══ DATA SECTION

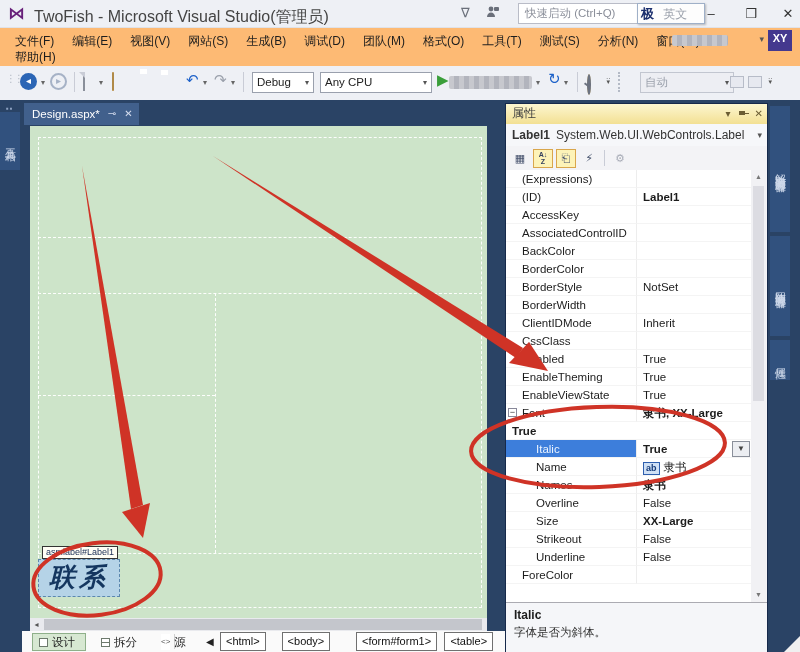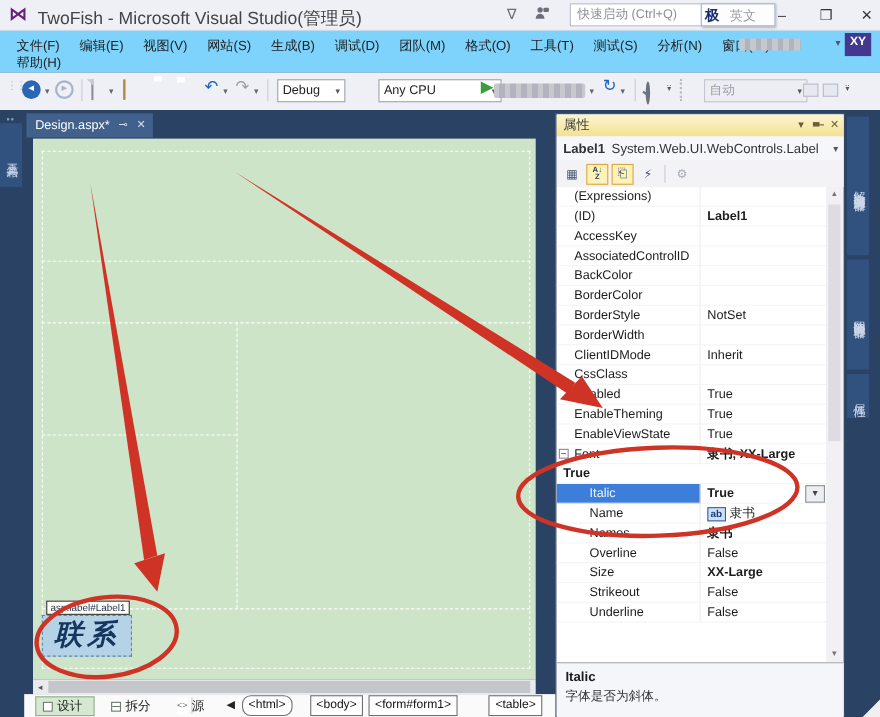"文件(F)" .menubar { background: #7dd3fc -> #fdba74 }
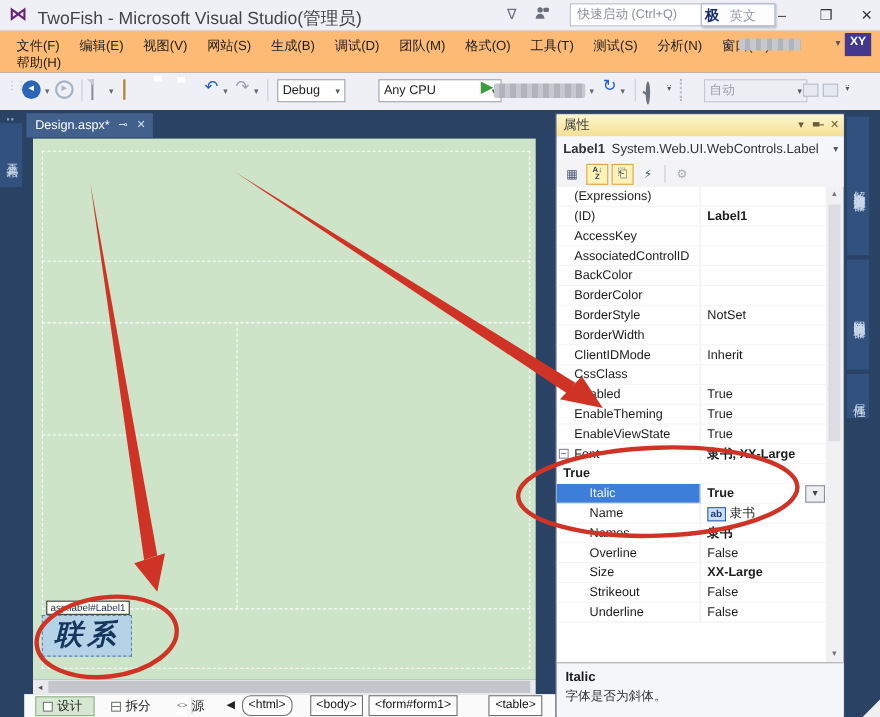"Any CPU" span.combo { margin-left: 24px -> none }
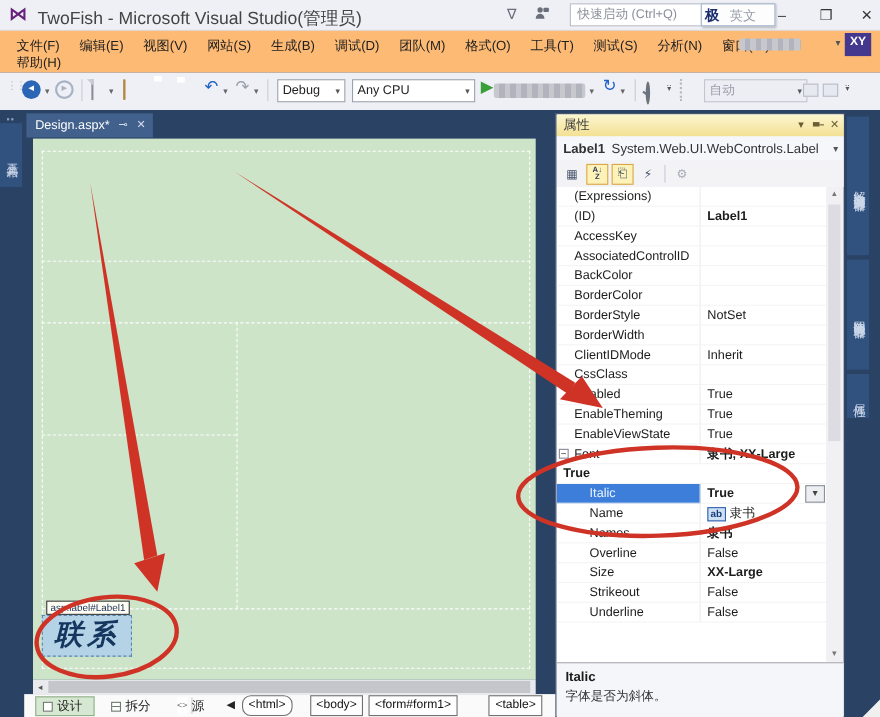"ForeColor" div.prow { html: none -> <div> <div>ForeColor</div> <div></div> </div> }
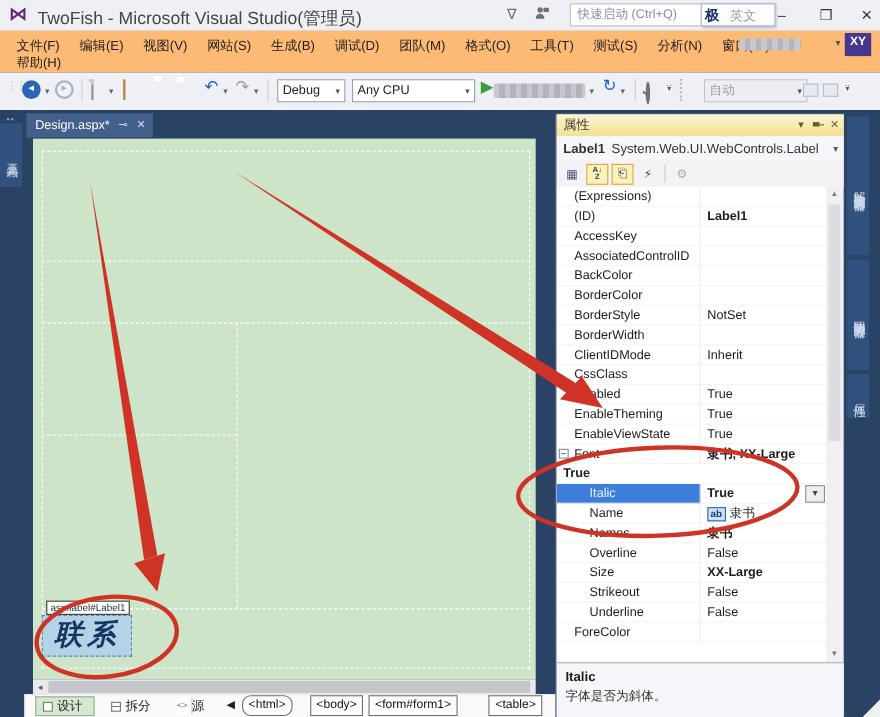"<html>" span.tagbtn { border-radius: 8px -> none }
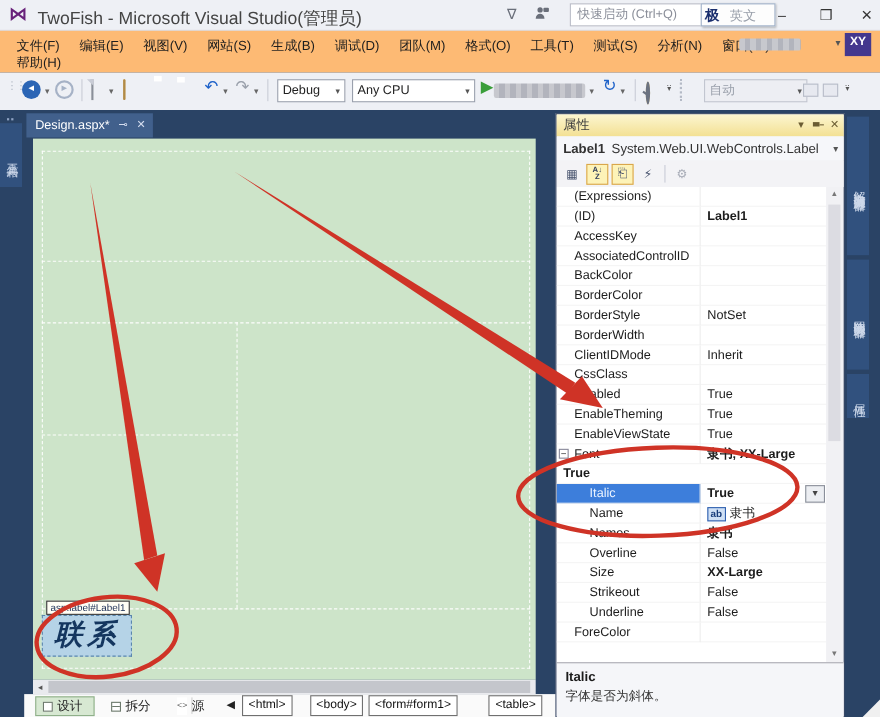"<form#form1>" span.tagbtn { left: 313px -> 334px }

════

Copy all of the data word for word, and keep the pictures out of it.

"文件(F)" .menubar { background: #7dd3fc -> #fdba74 }
"Any CPU" span.combo { margin-left: 24px -> none }
"ForeColor" div.prow { html: none -> <div> <div>ForeColor</div> <div></div> </div> }
"<html>" span.tagbtn { border-radius: 8px -> none }
"<form#form1>" span.tagbtn { left: 313px -> 334px }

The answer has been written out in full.